Revenues for the Wireless division were €1.2 million ($1.71 million), an increase of 15.0% from the year-ago quarter due to strong growth in LTE, which in turn was driven by ongoing large deployments in the U.S. and China.
For 2013, the division reported a double-digit increase in revenues, with LTE enjoying more than 70% growth year-over-year and the company’s overlay strategy showing continued success, driven by recent contract wins from China Telecom, Setar in Aruba, YooMee in Africa, Lazus in Colombia and Osnova in Russia. Nevertheless, this performance was partially offset by continued declines in 2G and 3G technologies, particularly CDMA which represented less than 15% of wireless revenues in the fourth quarter.

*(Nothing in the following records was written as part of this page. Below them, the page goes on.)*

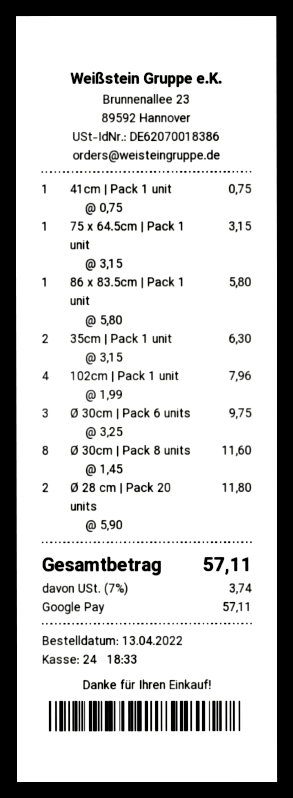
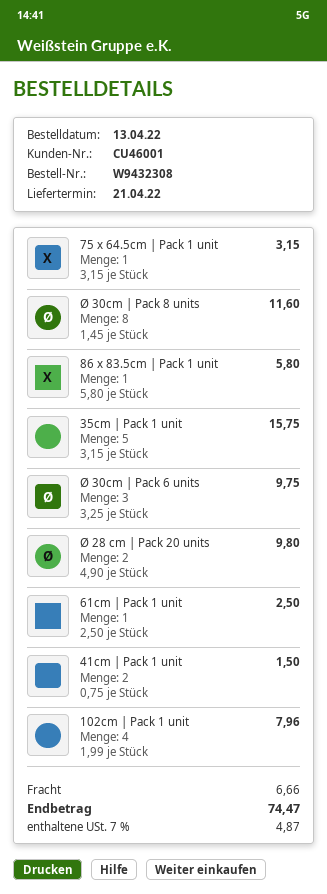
41cm | Pack 1 unit: 1 x 0.75 = 0.75 -> 2 x 0.75 = 1.50
35cm | Pack 1 unit: 2 x 3.15 = 6.30 -> 5 x 3.15 = 15.75
Ø 28 cm | Pack 20 units: 2 x 5.90 = 11.80 -> 2 x 4.90 = 9.80
61cm | Pack 1 unit: none -> 1 x 2.50 = 2.50
shipping: none -> 6.66
tax: 7% = 3.74 -> 7% = 4.87
total: 57.11 -> 74.47

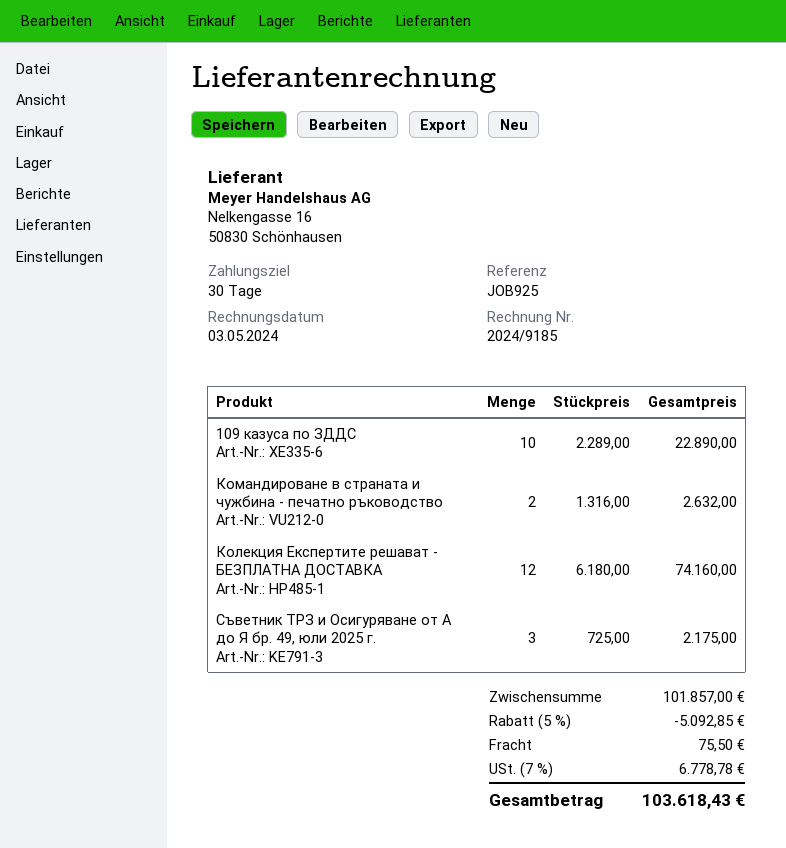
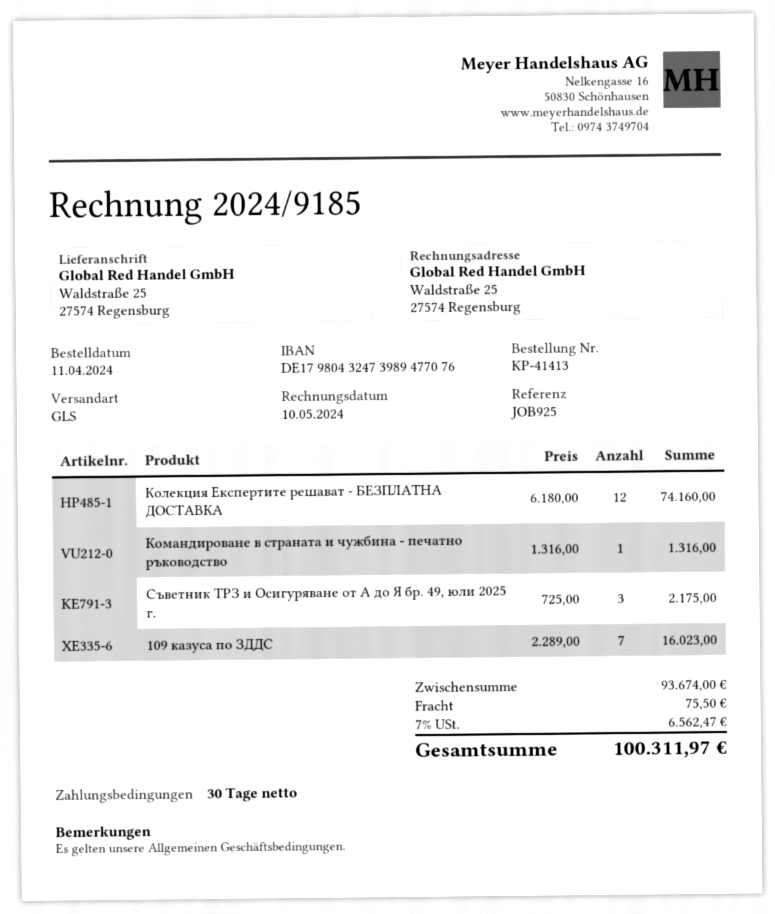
invoice date: 2024-05-03 -> 2024-05-10
109 казуса по ЗДДС: 10 x 2289.00 = 22890.00 -> 7 x 2289.00 = 16023.00
Командироване в страната и чужбина - печатно ръководство: 2 x 1316.00 = 2632.00 -> 1 x 1316.00 = 1316.00
subtotal: 101857.00 -> 93674.00
discount: 5% = 5092.85 -> none
tax: 7% = 6778.78 -> 7% = 6562.47
total: 103618.43 -> 100311.97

Revenues for the Fixed Access division increased 2.4% year over year and 1.7% sequentially to €542 million ($747 million) in the fourth quarter of 2013. The copper and fiber businesses continued to benefit from network upgrades to ultra-broadband technologies leading to strong year-over-year double-digit growth rates in the fourth quarter. In 2013, this division grew at a mid-single digit, further emphasizing positive trends in copper and fiber businesses, notably in the U.S. and Europe, while legacy technologies reported declines.
Revenues from the Managed Services division were €186 million ($256 million), reflecting a 30.1% decline year over year at constant exchange rate, due to restructuring efforts in this business.
In the fourth quarter of 2013, the company recorded €15 million ($20.7 million) of Licensing revenues and € 27 million ($37.2 million) of Intellectual Property disposals.
During the fourth quarter of 2013, revenues for its Other segment were €232 million ($319.7 million), reflecting a decrease of 8.5% year over year but a 2.6% increase sequentially, at constant currency exchange rates.
Gross margin for the fourth quarter was 3.4.3%, up approximately 400 basis points (bps) year over year and increased 170 bps sequentially. The year-over-year increase was driven by favorable product mix, operational improvements and reduced fixed operations costs, while the sequential improvement mainly reflects reduced operational costs. Full-year gross margin was 32.2%, improving by 220 bps compared to the prior year.
Exiting the quarter, free cash flow was €363 million ($500 million) excluding restructuring charges. Free cash flow improved by €119 million ($1645 million).
In Jul 2012, the company announced a Performance Program primarily targeted at additional cost savings totaling €1.25 billion by the end of 2013. At the end of the fourth quarter of 2013, Alcatel achieved €104 million ($143 million) through fixed cost saving. For 2013, the company generated savings of €363 million ($482.1 million). Further, management is continuously repositioning its IP Networking and Ultra-Broadband Access to derive the desired benefits.
Before the company ended 2013, Alcatel Lucent entered an agreement for the sale of LGS for approximately $ 200 million. This apart, following the earnings release, Alcatel Lucent mentioned that it has received a binding offer from a Chinese technology investment company, China Huaxin for the 85% acquisition of Alcatel-Lucent Enterprise.
The transaction is valued at €268 million ($356 million) on an enterprise value basis (cash-free / debt-free) and is estimated €237 million ($314.8 million) on an equity value basis (100%). However, Alcatel-Lucent will retain a minority stake of 15% and the deal is expected to be signed during the second quarter of 2014.
Alcatel currently carries a Zacks Rank #4 (Sell). Other companies in the industry worth considering at the moment are AudioCodes Ltd. , Westell Technologies Inc. and Plantronics, Inc. (PLT - Snapshot Report). While AudioCodes and Westell Carry a Zacks Rank #1 (Strong Buy) Plantronics holds a Zacks Rank #2 (Buy).